Work to complete
Only the lines from the line containing "display:flex; height:24px; align-items:stretch;" to the end of the material belong in the copy; set them down exactly, without pictures.

Raw data
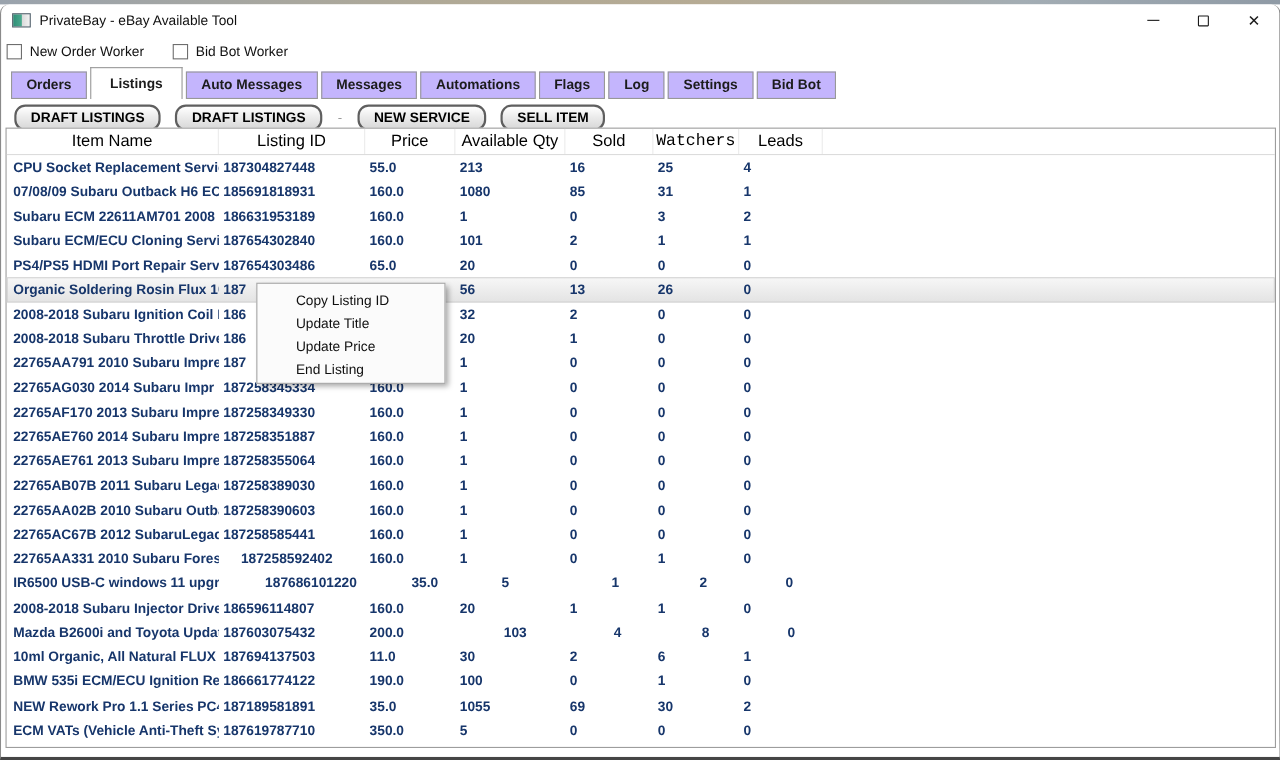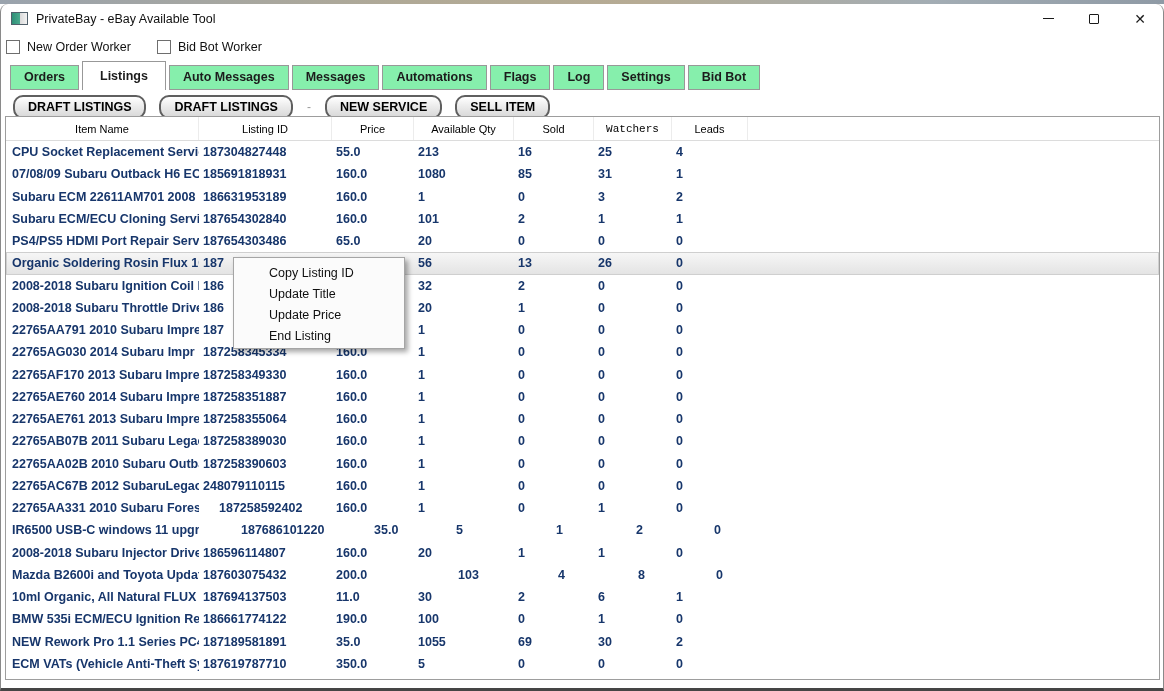--- a/index.html
+++ b/index.html
@@ -33,7 +33,7 @@
 
   
   .tabbar { display:flex; align-items:flex-end; padding-left:9px; height:30px; }
-  .tab { background:#86efac; border:1px solid #989898; border-bottom:1px solid #989898;
+  .tab { background:#c4b5fd; border:1px solid #989898; border-bottom:1px solid #989898;
     padding:4px 13px 5px; font-size:12.5px; font-weight:600; color:#1c1c1c;
     margin-right:3px; white-space:nowrap; }
   .tab.active { background:#fff; border-bottom:none; padding:7px 17px 7px; position:relative; z-index:2; }

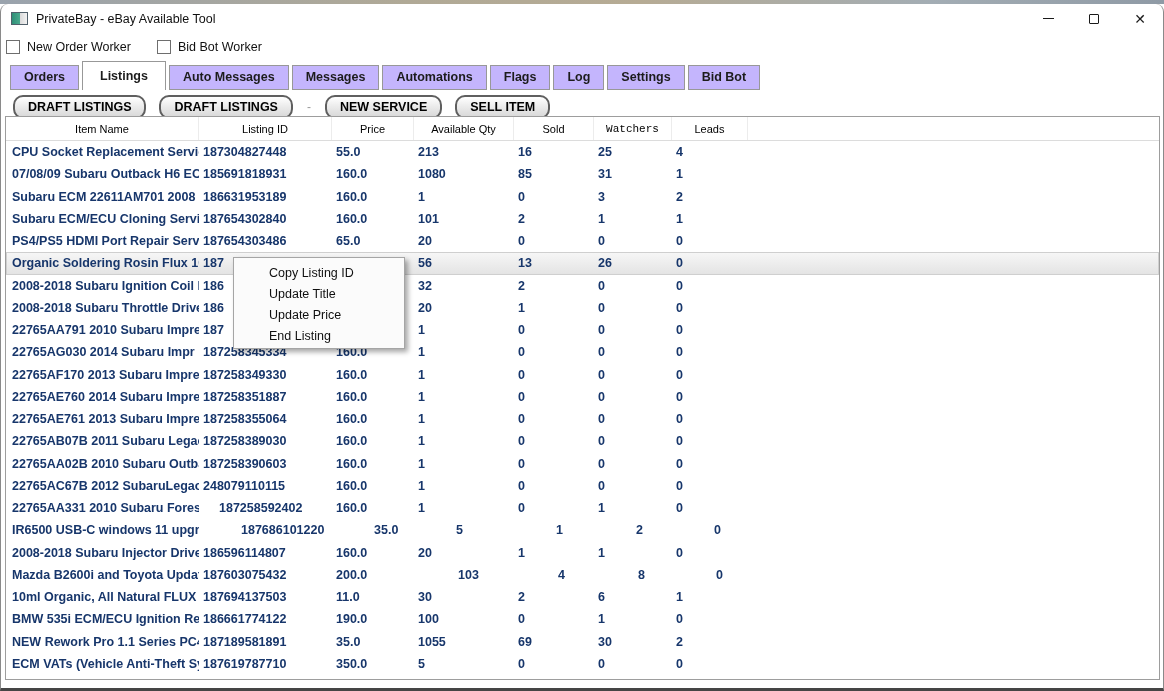--- a/index.html
+++ b/index.html
@@ -51,7 +51,7 @@
   .grid { position:absolute; left:4px; right:3px; top:112px; bottom:8px;
     border:1px solid #9d9d9d; background:#fff; overflow:hidden; }
   .thead { display:flex; height:24px; align-items:stretch; border-bottom:1px solid #dcdcdc; }
-  .th { display:flex; align-items:center; justify-content:center; font-size:11px;
+  .th { display:flex; align-items:center; justify-content:center; font-size:15px;
     color:#000; border-right:1px solid #ececec; }
   .th-fill { flex:1; border-right:none; }
   .tr { display:flex; height:22.25px; align-items:center; }

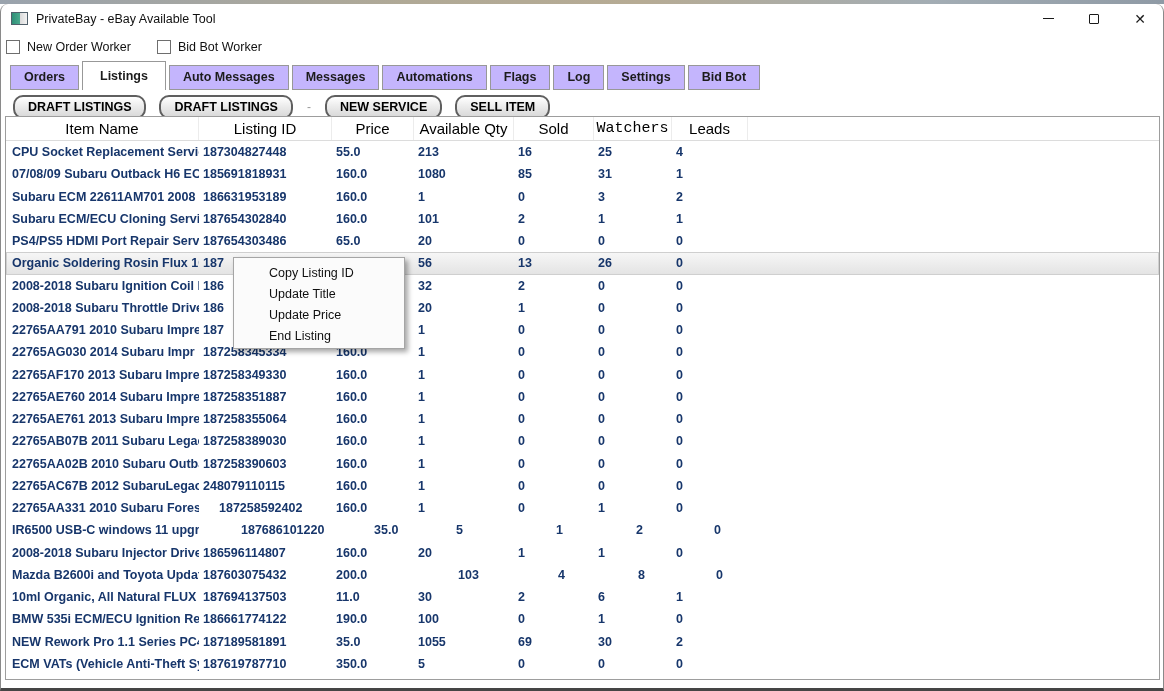--- a/index.html
+++ b/index.html
@@ -271,7 +271,7 @@
         </div>
         <div class="tr">
           <div class="td td-name" style="width: 193px;">22765AC67B  2012 SubaruLegac</div>
-          <div class="td" style="width: 133px;">248079110115</div>
+          <div class="td" style="width: 133px;">187258585441</div>
           <div class="td" style="width: 82px;">160.0</div>
           <div class="td" style="width: 100px;">1</div>
           <div class="td" style="width: 80px;">0</div>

Expected answer
   .thead { display:flex; height:24px; align-items:stretch; border-bottom:1px solid #dcdcdc; }
-  .th { display:flex; align-items:center; justify-content:center; font-size:11px;
+  .th { display:flex; align-items:center; justify-content:center; font-size:15px;
     color:#000; border-right:1px solid #ececec; }
   .th-fill { flex:1; border-right:none; }
   .tr { display:flex; height:22.25px; align-items:center; }

--- a/index.html
+++ b/index.html
@@ -271,7 +271,7 @@
         </div>
         <div class="tr">
           <div class="td td-name" style="width: 193px;">22765AC67B  2012 SubaruLegac</div>
-          <div class="td" style="width: 133px;">248079110115</div>
+          <div class="td" style="width: 133px;">187258585441</div>
           <div class="td" style="width: 82px;">160.0</div>
           <div class="td" style="width: 100px;">1</div>
           <div class="td" style="width: 80px;">0</div>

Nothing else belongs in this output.